_Problem statement_: From the line with "text: 2031 ->" to the line with "left: 621px ->", retype every line exactly, including those two, and leave out the rest of the data below.

_Source material_:
□ □ □ □
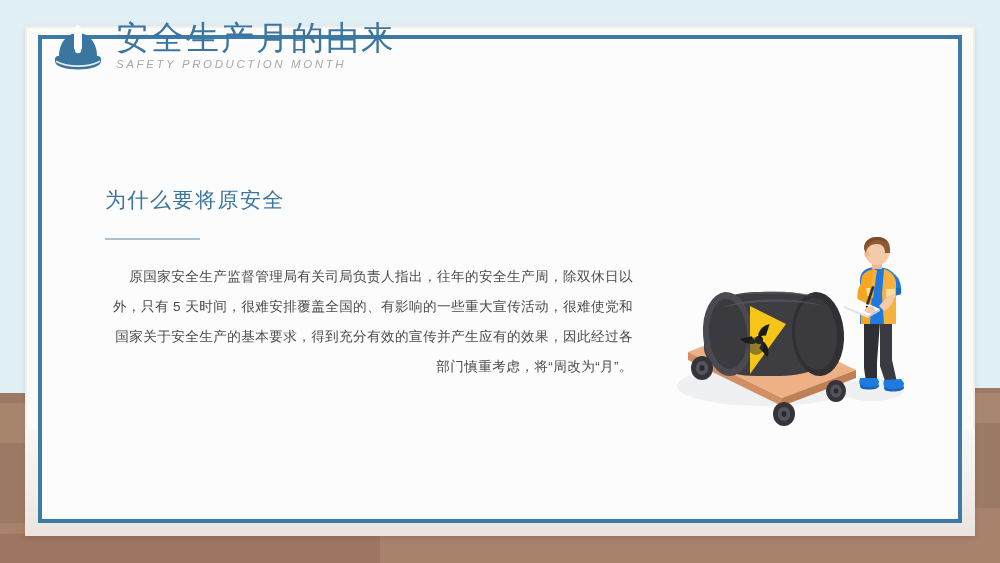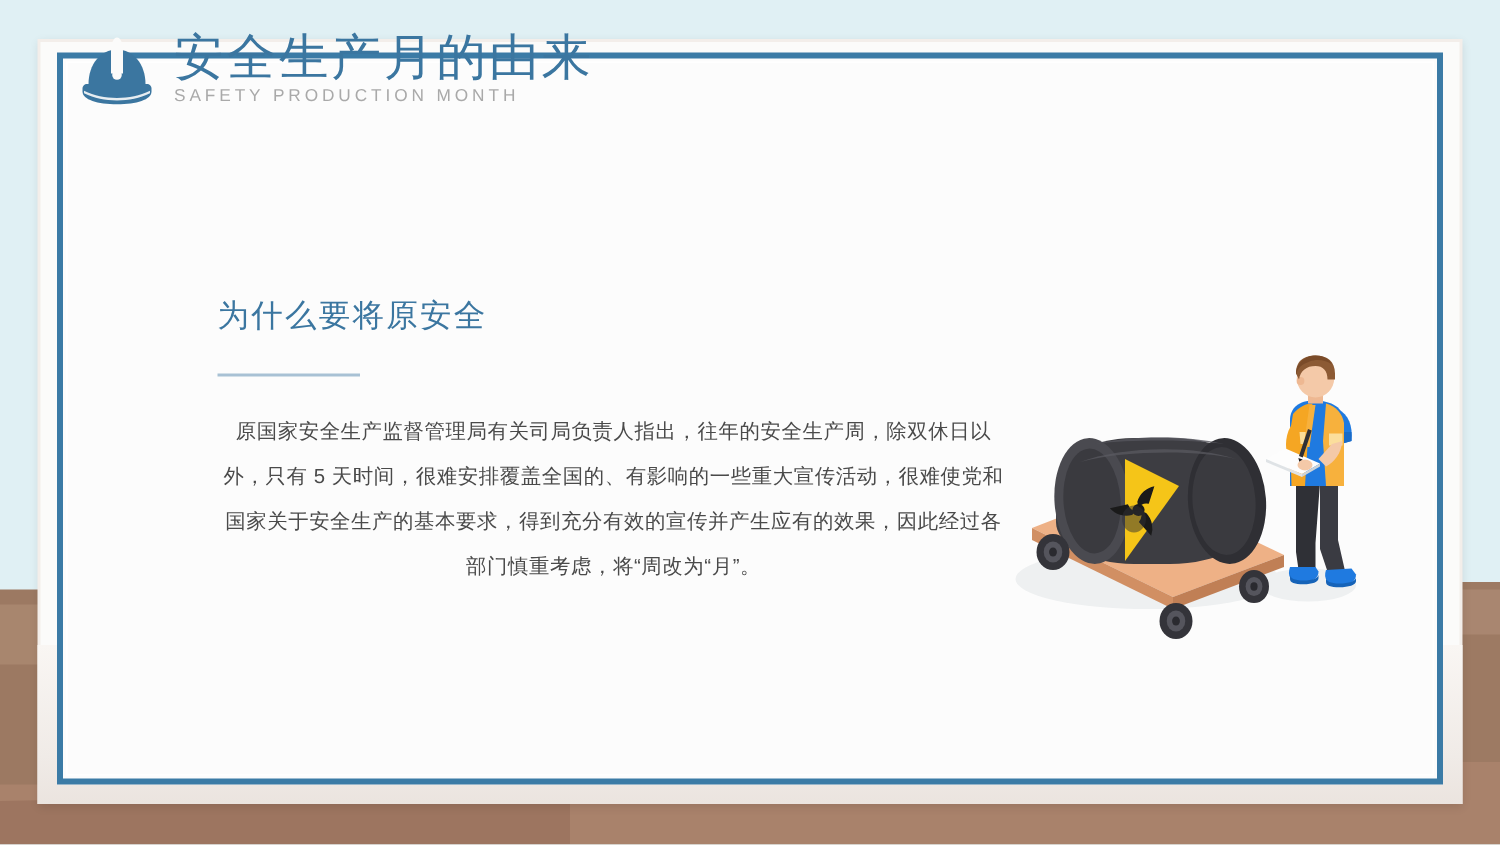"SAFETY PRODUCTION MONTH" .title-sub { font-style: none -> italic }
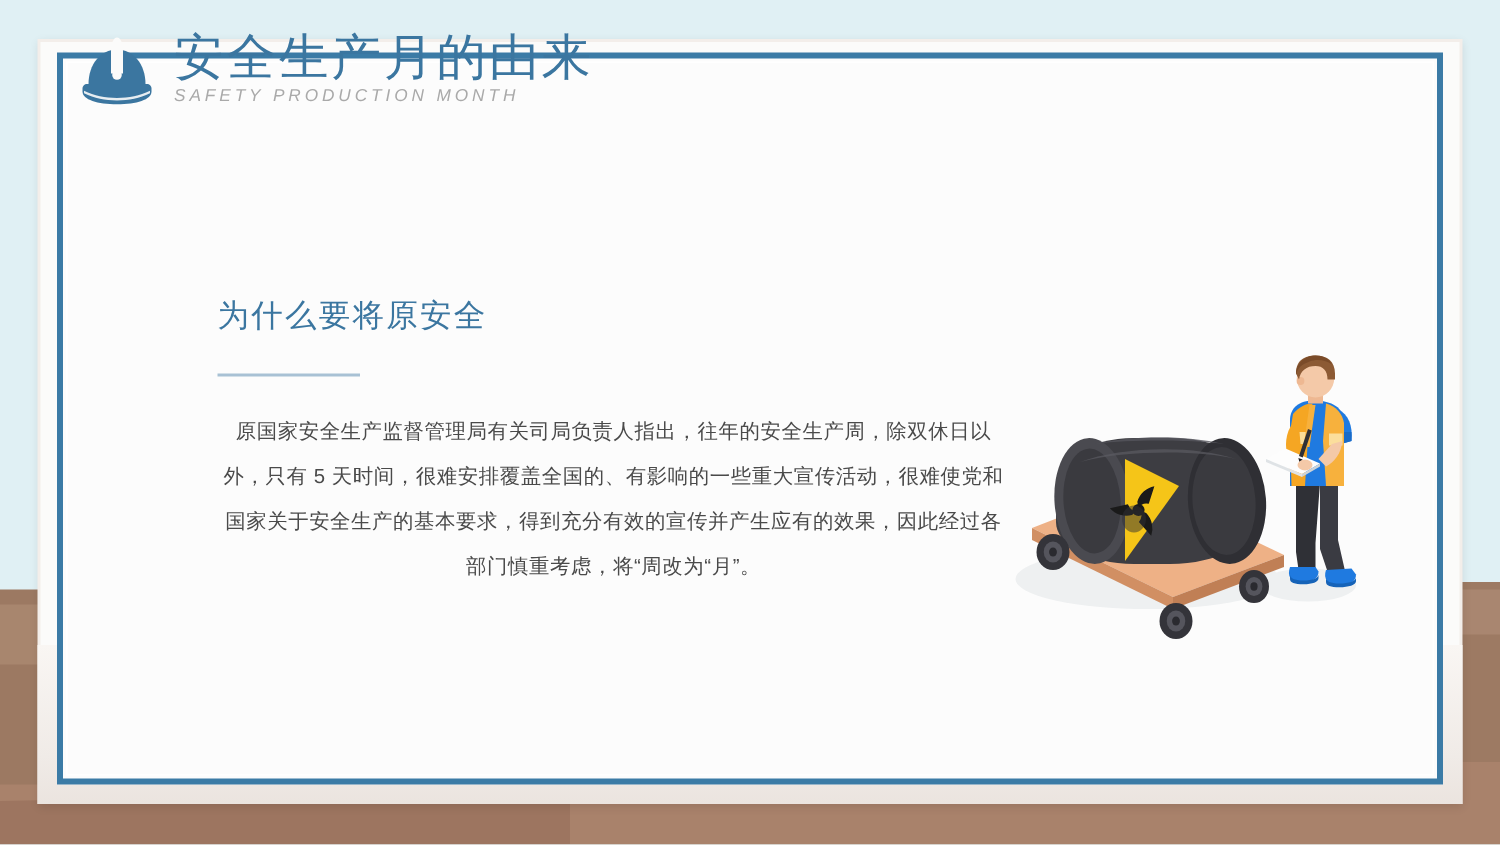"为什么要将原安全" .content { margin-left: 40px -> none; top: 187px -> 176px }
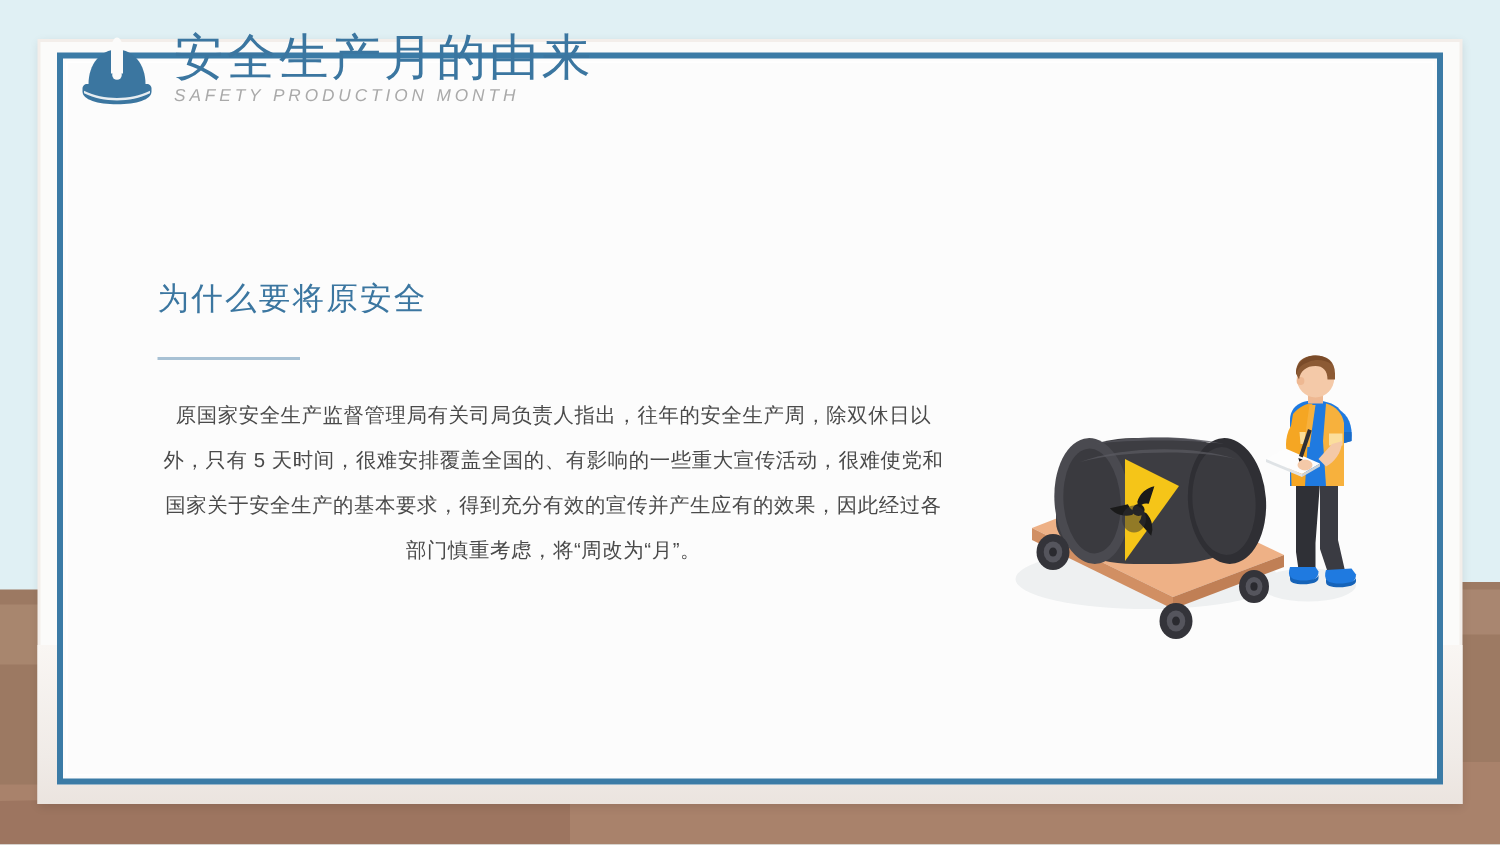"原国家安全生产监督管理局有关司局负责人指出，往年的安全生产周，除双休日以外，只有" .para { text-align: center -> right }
□ □ □ □
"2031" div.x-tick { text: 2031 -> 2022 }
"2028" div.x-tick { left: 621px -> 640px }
□ □ □ □
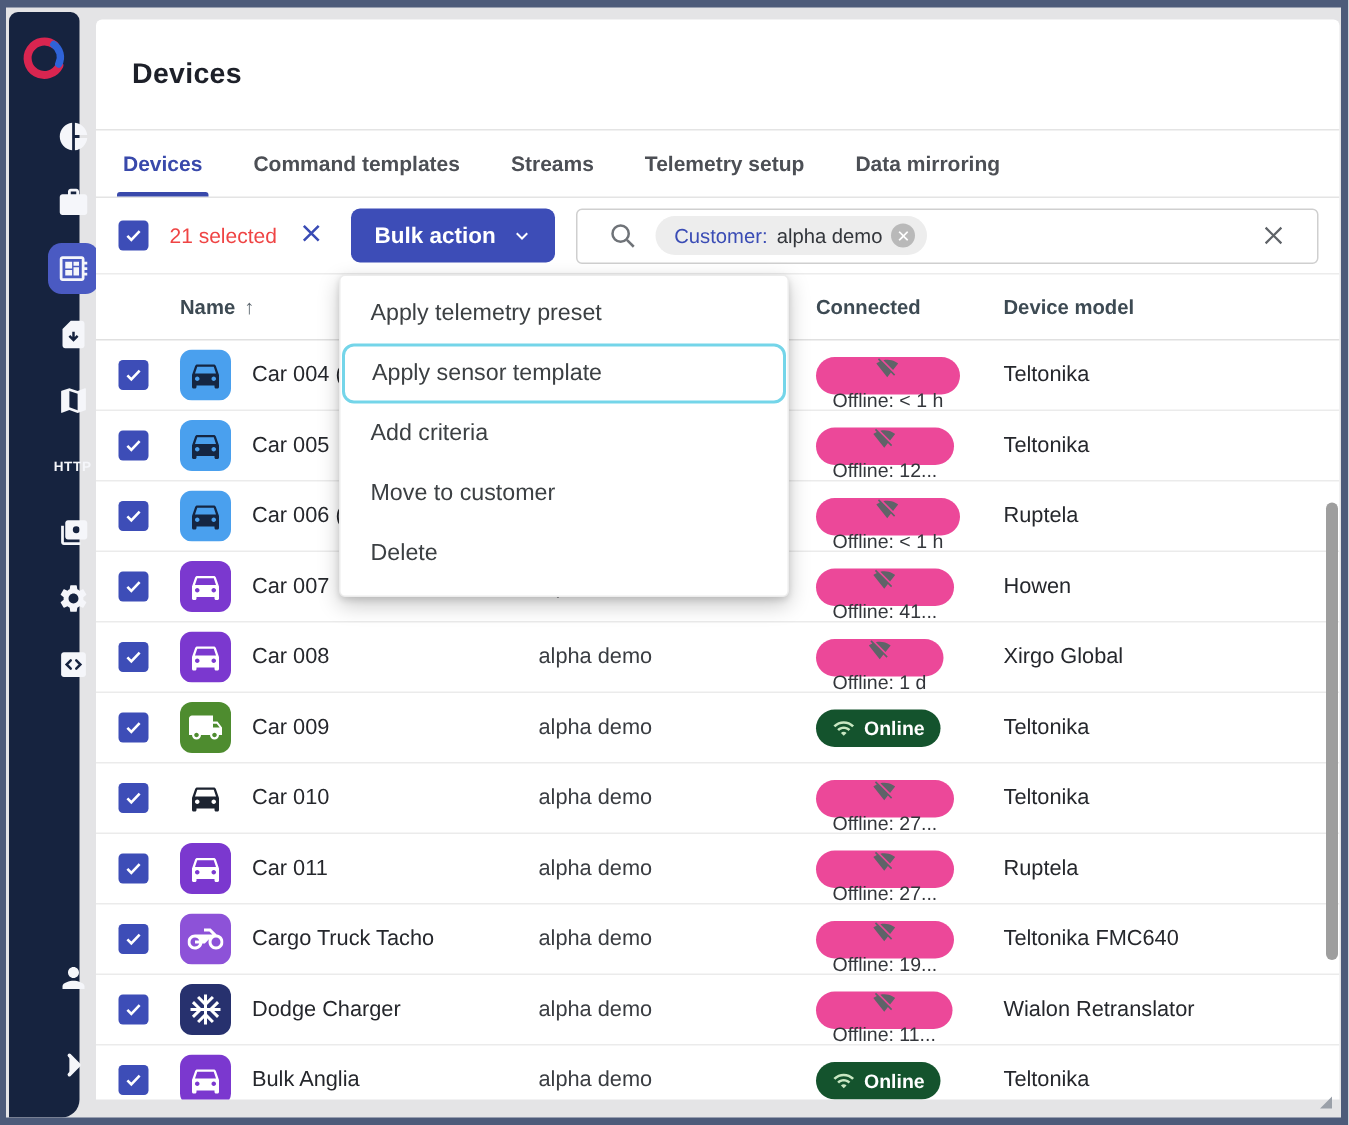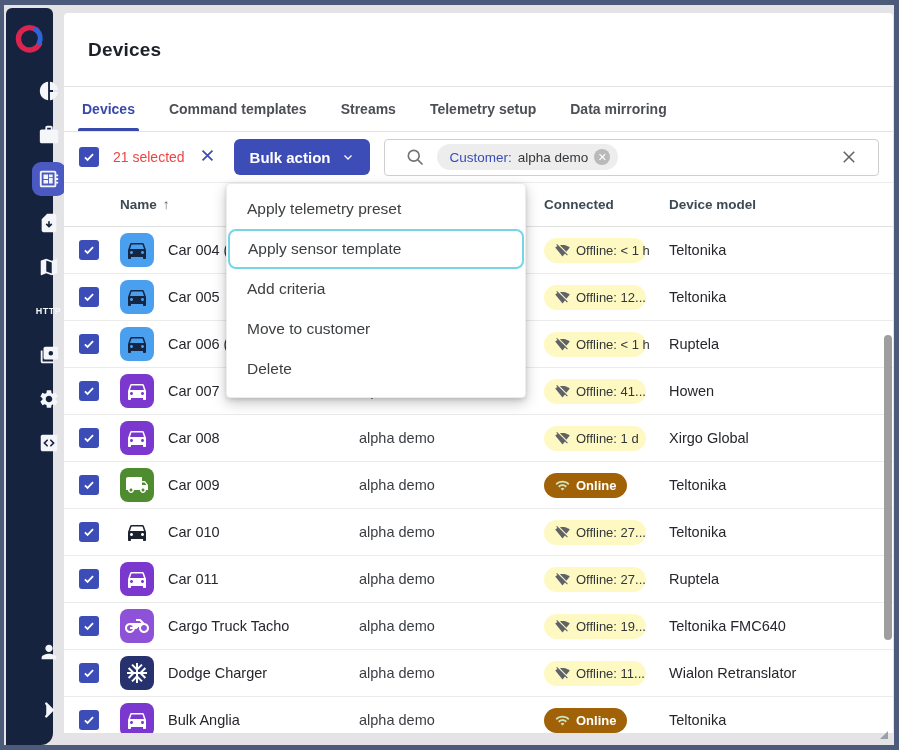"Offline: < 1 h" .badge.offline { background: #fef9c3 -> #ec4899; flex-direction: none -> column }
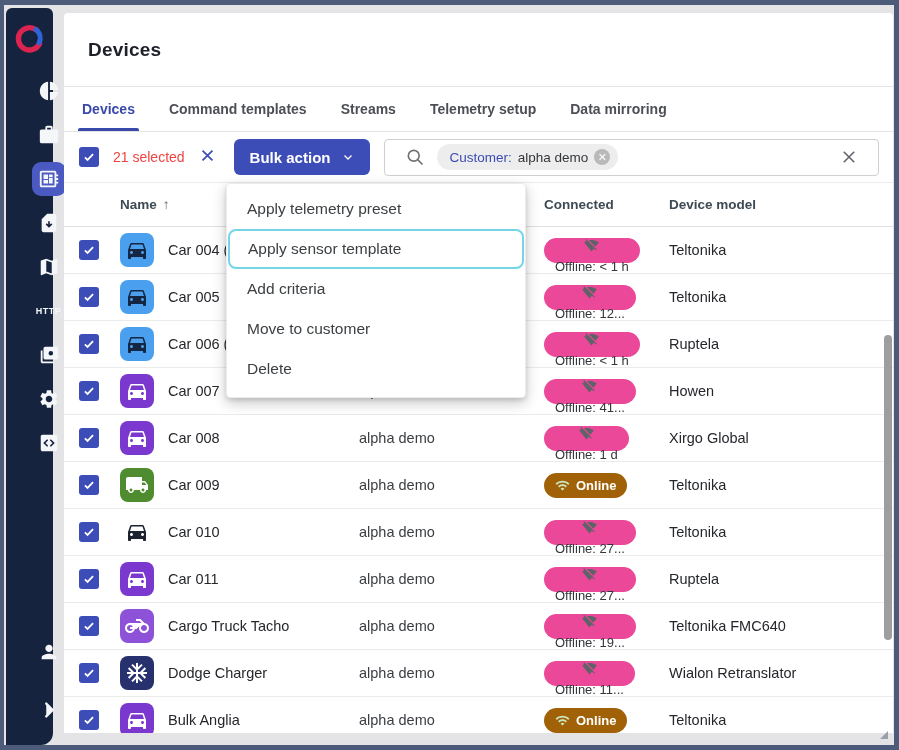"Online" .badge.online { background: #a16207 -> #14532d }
□ □ □ □
_Solved exercise_:
"2031" div.x-tick { text: 2031 -> 2022 }
"2028" div.x-tick { left: 621px -> 640px }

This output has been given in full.